# WORK TO BE COMPLETED
Within the records that follow, restate exactly the lines from the line with "html: <div> <span>" down to the line with "background: #a16207 ->", including both. Omit the pictures.
[Opening SUPPLIED RECORDS section]
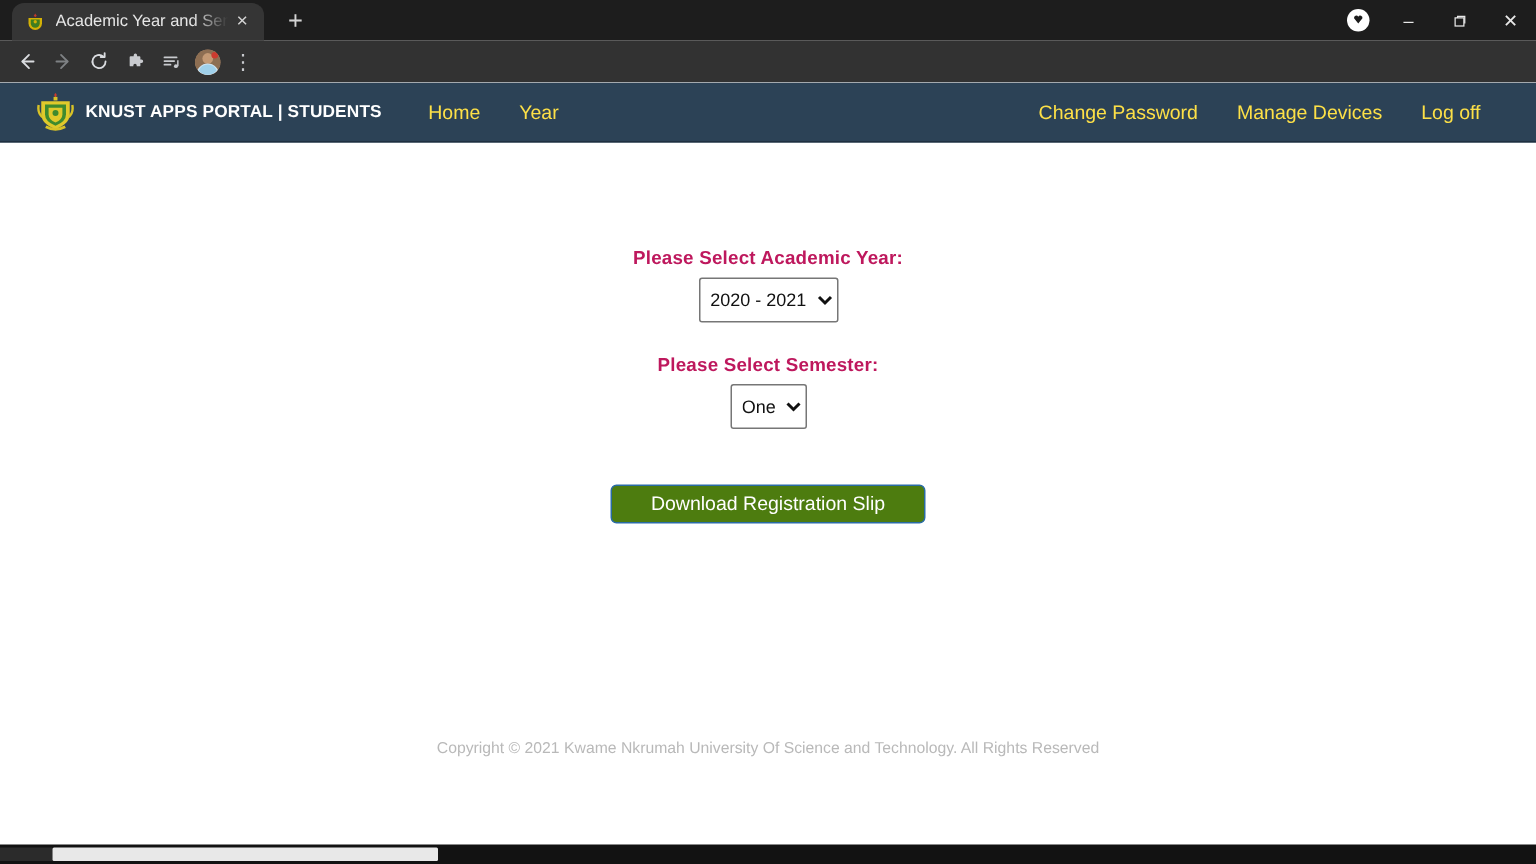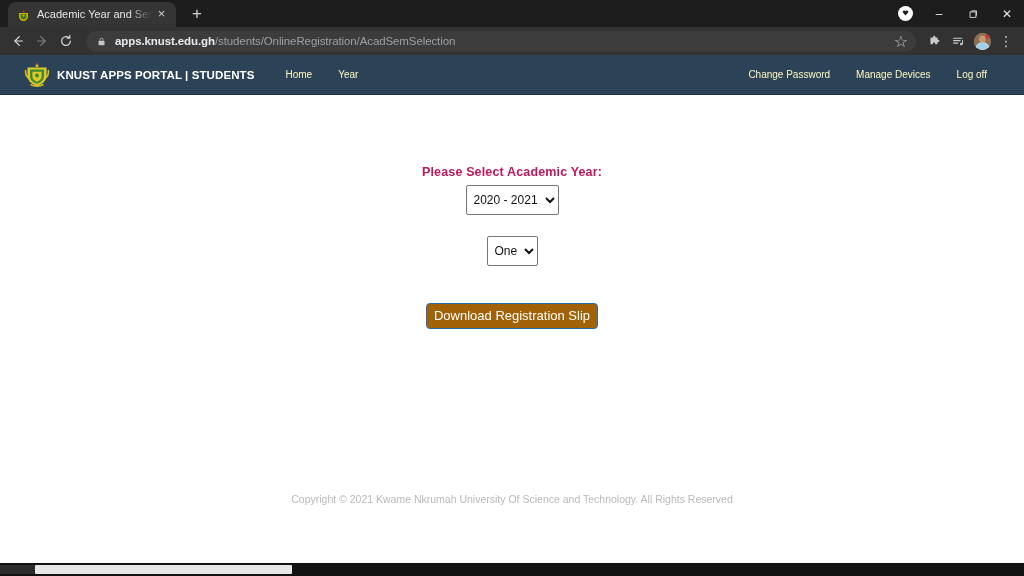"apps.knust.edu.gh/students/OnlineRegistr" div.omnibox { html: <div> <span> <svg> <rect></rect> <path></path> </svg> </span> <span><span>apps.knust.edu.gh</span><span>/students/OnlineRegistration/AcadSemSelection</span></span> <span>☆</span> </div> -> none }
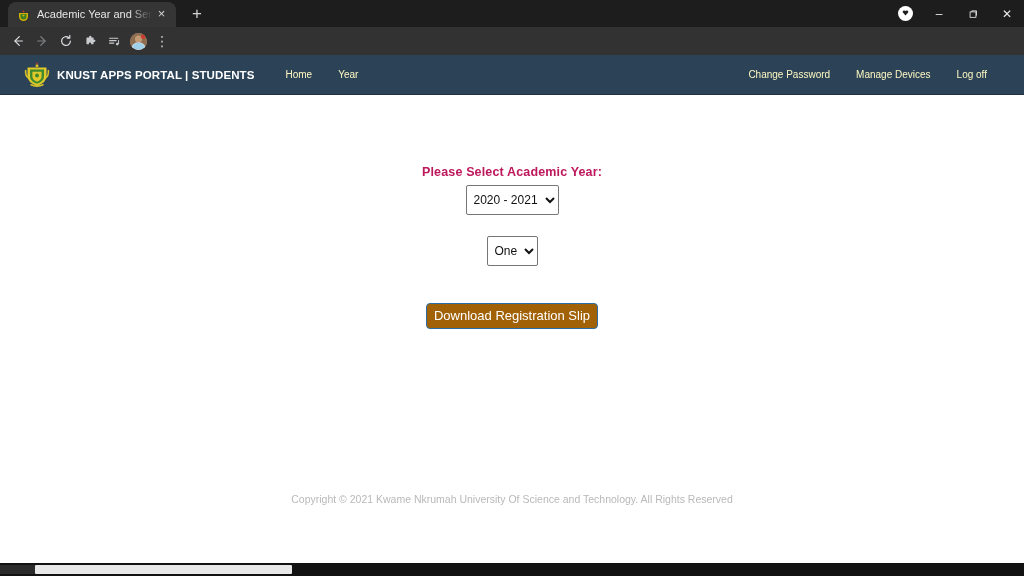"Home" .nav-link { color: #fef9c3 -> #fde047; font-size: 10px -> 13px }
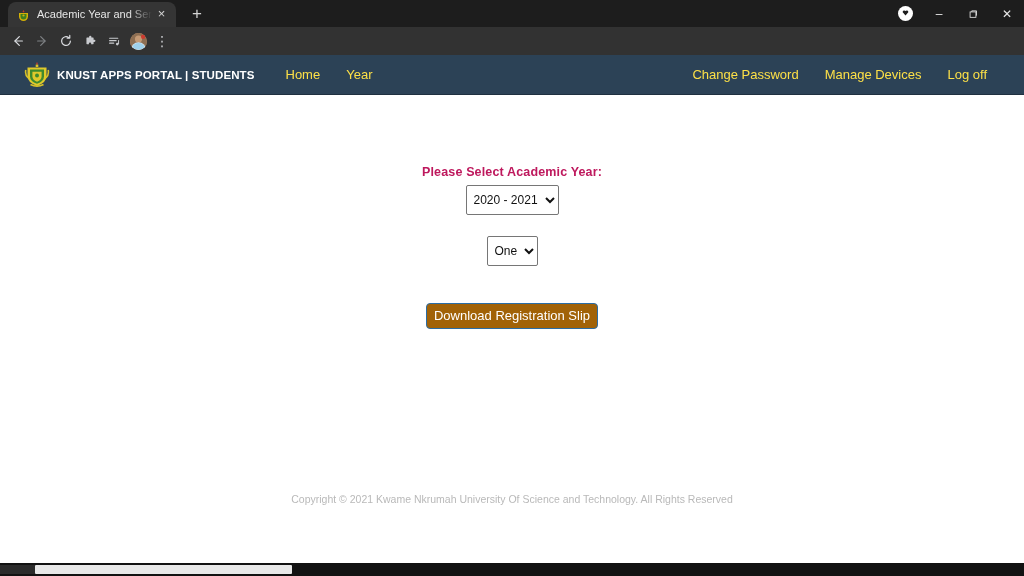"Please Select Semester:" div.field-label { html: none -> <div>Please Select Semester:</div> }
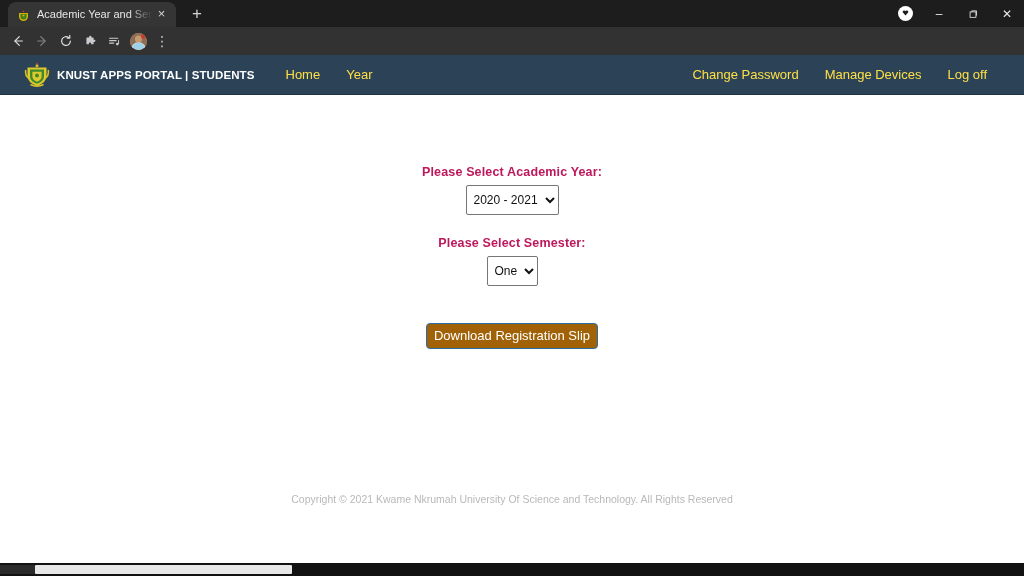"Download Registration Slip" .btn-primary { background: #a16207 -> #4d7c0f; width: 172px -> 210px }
[Closing SUPPLIED RECORDS section]
[Opening SUPPLIED RECORDS section]
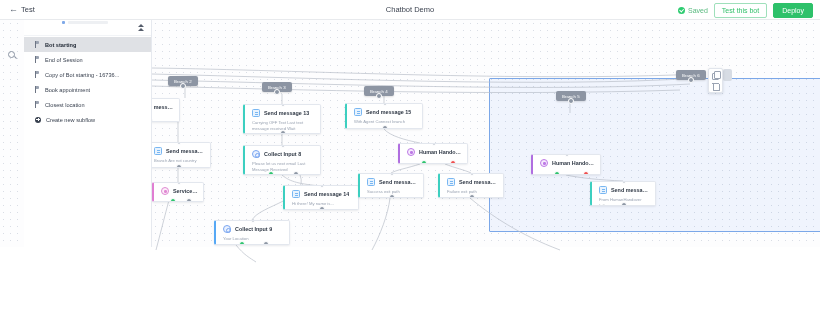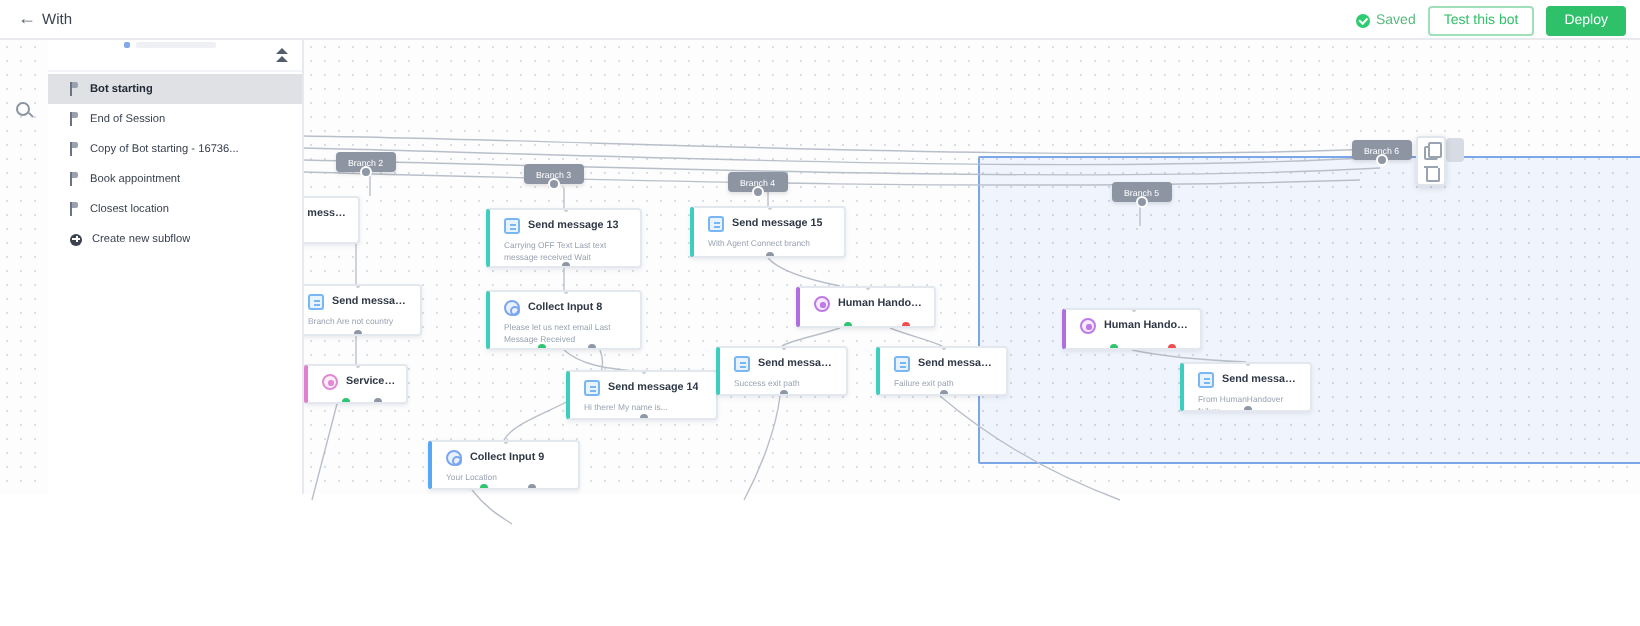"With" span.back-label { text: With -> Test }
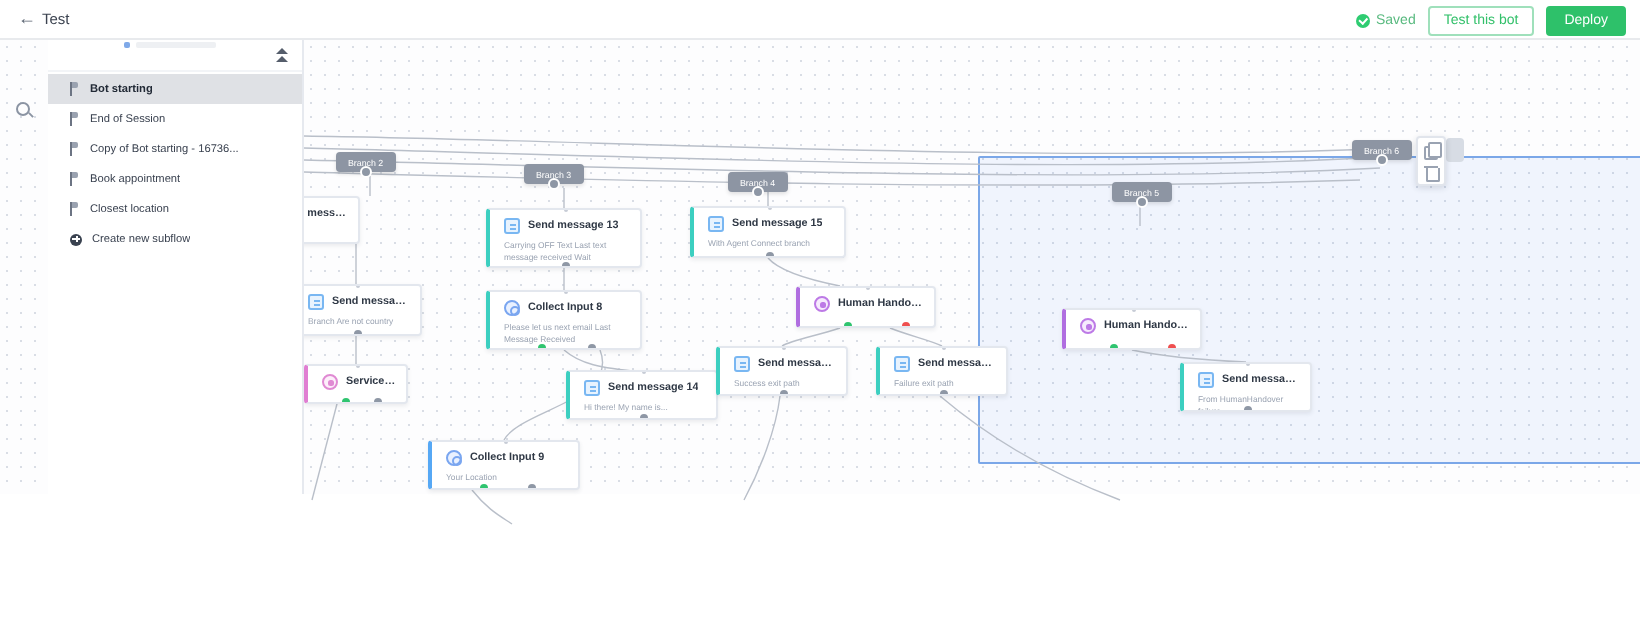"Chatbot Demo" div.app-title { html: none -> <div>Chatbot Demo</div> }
[Closing SUPPLIED RECORDS section]
# TASK OUTPUT
"apps.knust.edu.gh/students/OnlineRegistr" div.omnibox { html: <div> <span> <svg> <rect></rect> <path></path> </svg> </span> <span><span>apps.knust.edu.gh</span><span>/students/OnlineRegistration/AcadSemSelection</span></span> <span>☆</span> </div> -> none }
"Home" .nav-link { color: #fef9c3 -> #fde047; font-size: 10px -> 13px }
"Please Select Semester:" div.field-label { html: none -> <div>Please Select Semester:</div> }
"Download Registration Slip" .btn-primary { background: #a16207 -> #4d7c0f; width: 172px -> 210px }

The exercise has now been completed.